《学生編⑤》愛情の在り方が変われど、、、
それから、1週間が経った頃、彼は都内へと帰って来た。
「おかえりなさい、颯太」
「ただいま、加奈!」
彼のその時の表情は、元気に満ちた顔つきではなかったけど、何かを決心した様に見えた。
おそらくは、彼は彼なりに、『あき』とのこれからの在り方を、決意したんだろうと思った。
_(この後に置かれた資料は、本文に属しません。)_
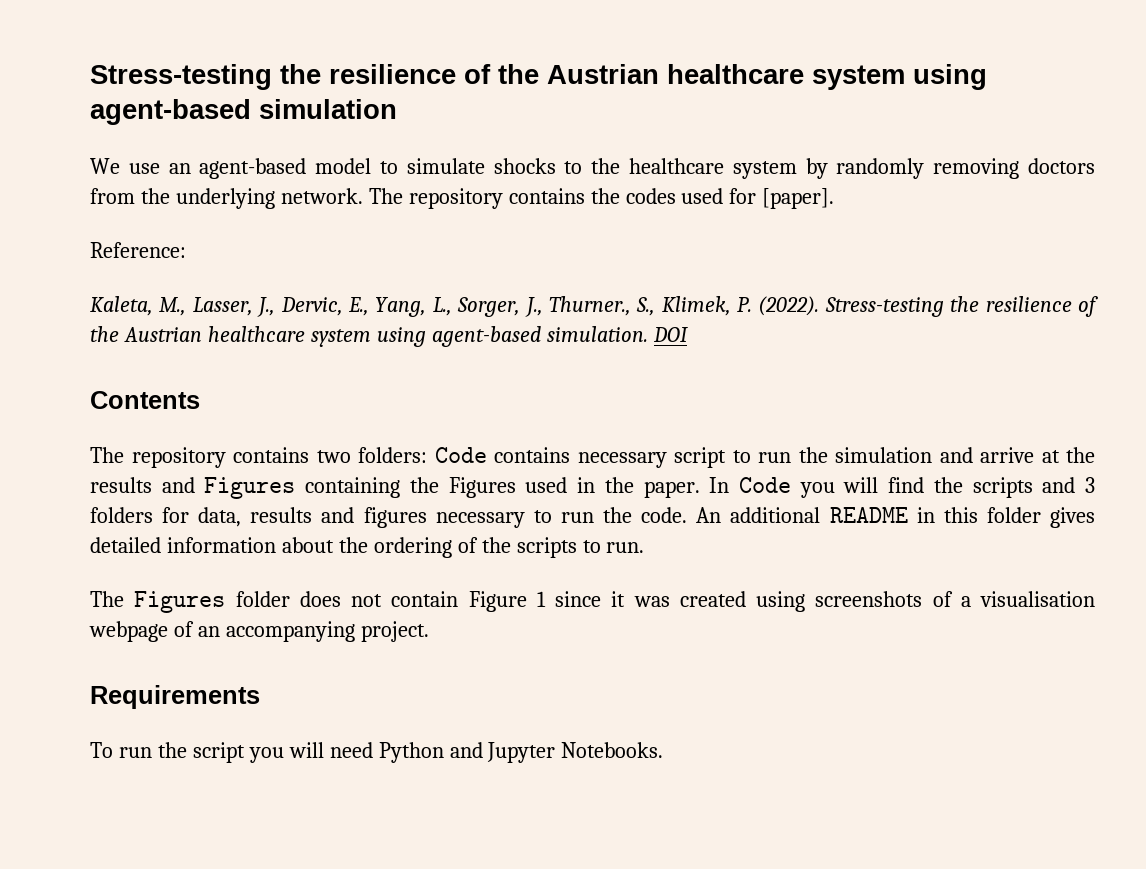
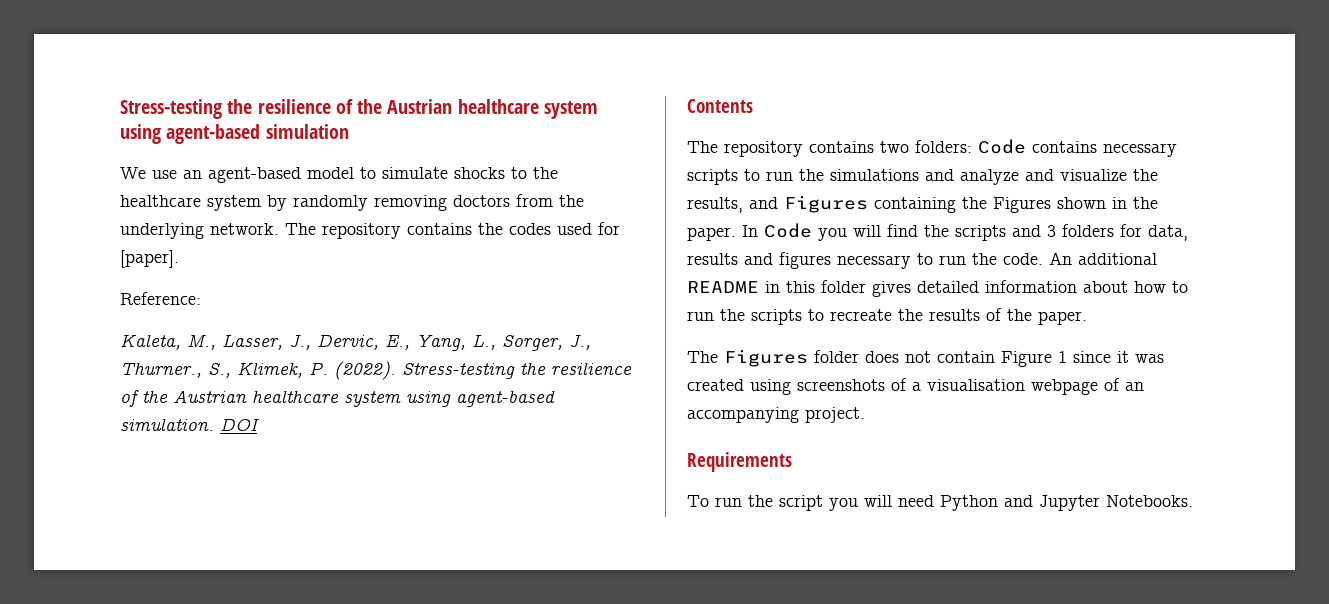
[674,447,1095,468] [90,477,152,493] script to run the simulation and arrive at the results -> [687,169,1158,185] [687,197,743,213] scripts to run the simulations and analyze and visualize the results,
[525,477,568,493] used -> [1057,197,1106,209] shown
[338,537,645,558] the ordering of the scripts to run. -> [1134,281,1188,293] [687,308,1087,325] how to run the scripts to recreate the results of the paper.

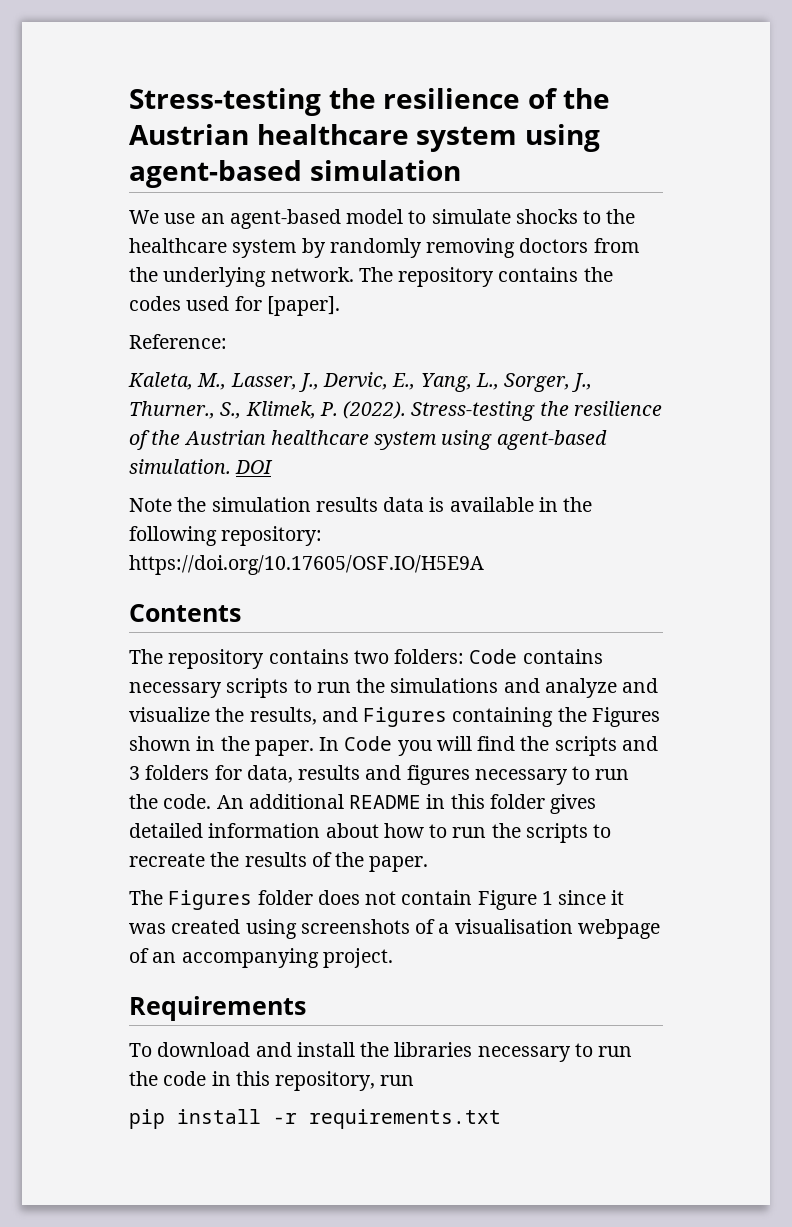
(259, 424) none -> [129,497,593,512] [129,526,323,546] [129,555,484,575] // Note the simulation results data is available in the following repository: https://doi.org/10.17605/OSF.IO/H5E9A
[715,495,1193,511] run the script you will need Python and Jupyter Notebooks. -> [157,1042,633,1062] [129,1071,415,1091] [129,1109,501,1129] download and install the libraries necessary to run the code in this repository, run // pip install -r requirements.txt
姿はもう見えないけど、きっとどこかで、魂で繋がっているんだって!
そしてまたいつの日か、再会出来る日があるって信じた時から、『あき』との絆は消える事は決してないんだって事を、、、
それから、あたしは颯太のメンタルを支えながら、学生生活を続けた。
そして数年後、、、
あたし達二人は無事に、大学を卒業し、颯太は関西の企業に就職し、あたしは地元の関東の企業に務めながら、遠距離恋愛を経て、あたし達は、結婚する事になった。
長かった様で短かった颯太との出会い。
あたしは、信じてみたかったの!
あの初めて大学のキャンバスで、颯太と出会った時のあの犬の鳴き声は、きっと『もも』だったんだって事を、、、
そして、『もも』が、虹の橋からあたしと颯太を出会わしてくれたんだって!
ももは、一生、一緒にあたしの心の中で生きていてくれるんだって!
今までも、そして、これからも、この絆は決して途切れる事はないんだって事を!!!
それから更に数年後、
あたし達の間に、元気な女の子を授かる事が出来たのだった。